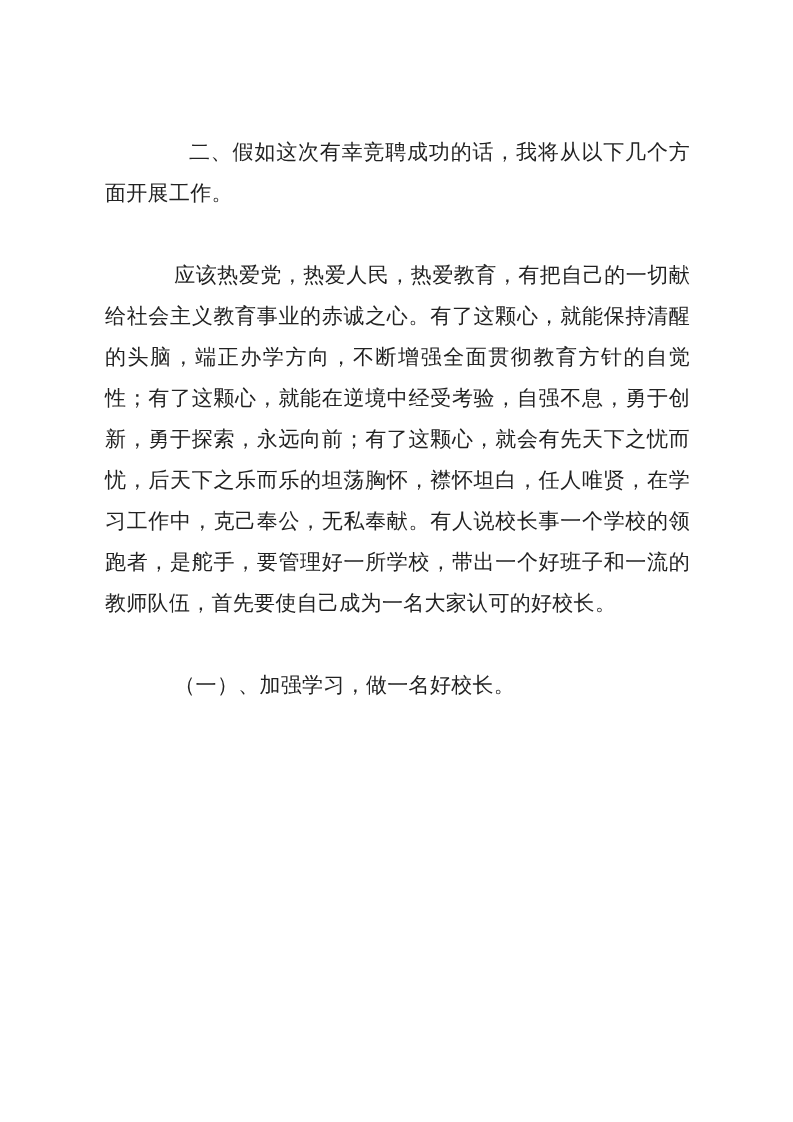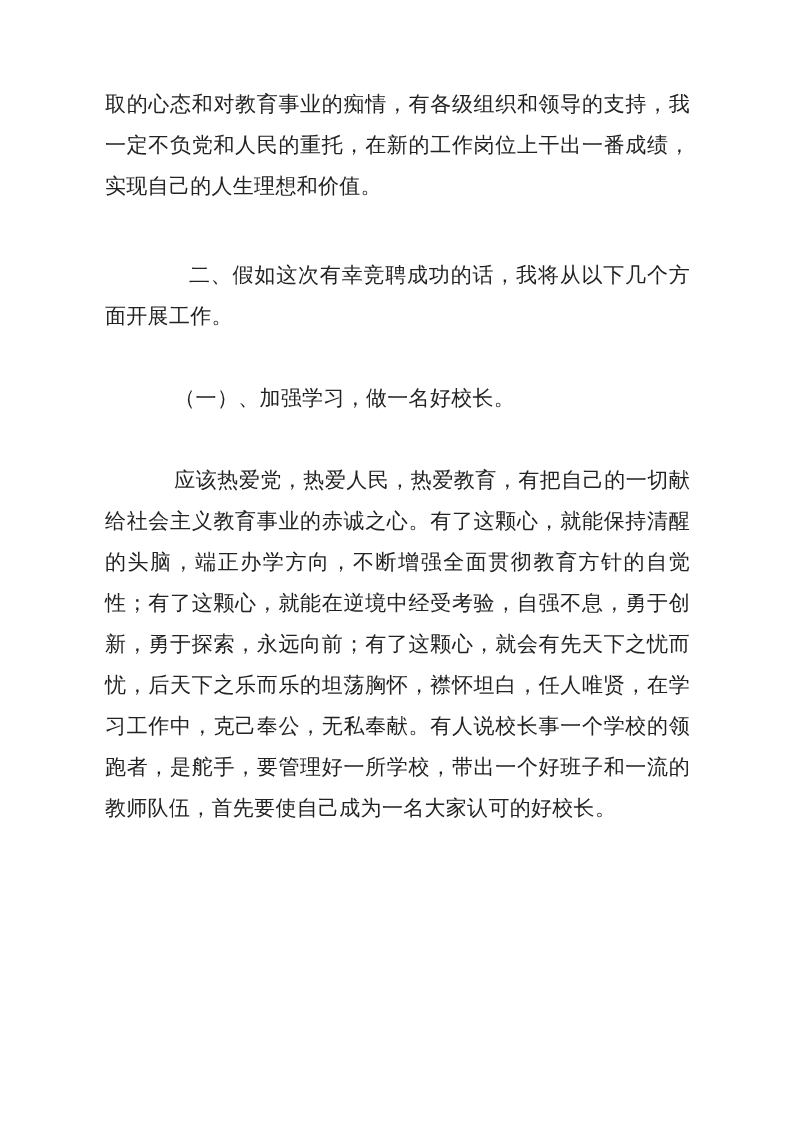--- a/index.html
+++ b/index.html
@@ -41,7 +41,6 @@
 <body>
 
 <div class="page">
-  <p class="para">取的心态和对教育事业的痴情，有各级组织和领导的支持，我一定不负党和人民的重托，在新的工作岗位上干出一番成绩，实现自己的人生理想和价值。</p>
 
 
   <p class="para indent-wide">二、假如这次有幸竞聘成功的话，我将从以下几个方面开展工作。</p>

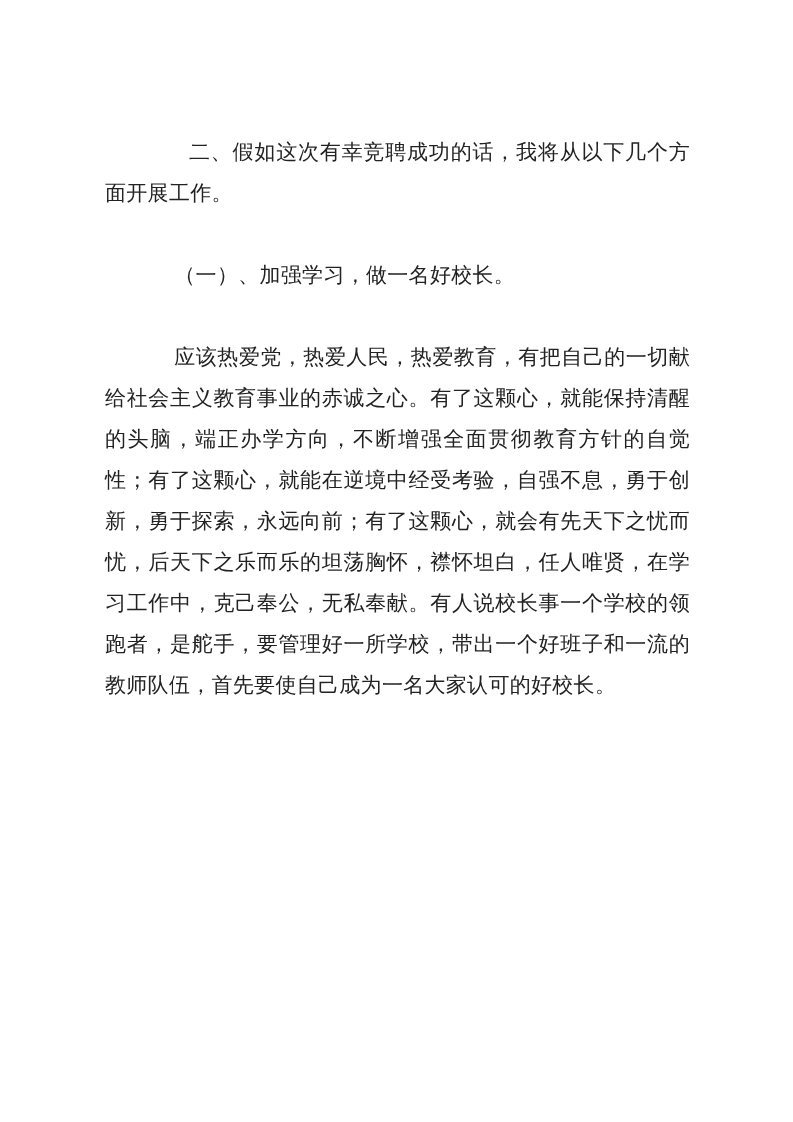--- a/index.html
+++ b/index.html
@@ -45,9 +45,9 @@
 
   <p class="para indent-wide">二、假如这次有幸竞聘成功的话，我将从以下几个方面开展工作。</p>
 
+  <p class="para indent">应该热爱党，热爱人民，热爱教育，有把自己的一切献给社会主义教育事业的赤诚之心。有了这颗心，就能保持清醒的头脑，端正办学方向，不断增强全面贯彻教育方针的自觉性；有了这颗心，就能在逆境中经受考验，自强不息，勇于创新，勇于探索，永远向前；有了这颗心，就会有先天下之忧而忧，后天下之乐而乐的坦荡胸怀，襟怀坦白，任人唯贤，在学习工作中，克己奉公，无私奉献。有人说校长事一个学校的领跑者，是舵手，要管理好一所学校，带出一个好班子和一流的教师队伍，首先要使自己成为一名大家认可的好校长。</p>
+
   <p class="para indent">（一）、加强学习，做一名好校长。</p>
-
-  <p class="para indent">应该热爱党，热爱人民，热爱教育，有把自己的一切献给社会主义教育事业的赤诚之心。有了这颗心，就能保持清醒的头脑，端正办学方向，不断增强全面贯彻教育方针的自觉性；有了这颗心，就能在逆境中经受考验，自强不息，勇于创新，勇于探索，永远向前；有了这颗心，就会有先天下之忧而忧，后天下之乐而乐的坦荡胸怀，襟怀坦白，任人唯贤，在学习工作中，克己奉公，无私奉献。有人说校长事一个学校的领跑者，是舵手，要管理好一所学校，带出一个好班子和一流的教师队伍，首先要使自己成为一名大家认可的好校长。</p>
 </div>
 
 </body></html>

==============================

ASSIGNMENT |
Wherever a line of the records above contains the string "带出一个好班子和一流的教师队伍", copy that line out.

EXERCISE RESULT |
+  <p class="para indent">应该热爱党，热爱人民，热爱教育，有把自己的一切献给社会主义教育事业的赤诚之心。有了这颗心，就能保持清醒的头脑，端正办学方向，不断增强全面贯彻教育方针的自觉性；有了这颗心，就能在逆境中经受考验，自强不息，勇于创新，勇于探索，永远向前；有了这颗心，就会有先天下之忧而忧，后天下之乐而乐的坦荡胸怀，襟怀坦白，任人唯贤，在学习工作中，克己奉公，无私奉献。有人说校长事一个学校的领跑者，是舵手，要管理好一所学校，带出一个好班子和一流的教师队伍，首先要使自己成为一名大家认可的好校长。</p>
-  <p class="para indent">应该热爱党，热爱人民，热爱教育，有把自己的一切献给社会主义教育事业的赤诚之心。有了这颗心，就能保持清醒的头脑，端正办学方向，不断增强全面贯彻教育方针的自觉性；有了这颗心，就能在逆境中经受考验，自强不息，勇于创新，勇于探索，永远向前；有了这颗心，就会有先天下之忧而忧，后天下之乐而乐的坦荡胸怀，襟怀坦白，任人唯贤，在学习工作中，克己奉公，无私奉献。有人说校长事一个学校的领跑者，是舵手，要管理好一所学校，带出一个好班子和一流的教师队伍，首先要使自己成为一名大家认可的好校长。</p>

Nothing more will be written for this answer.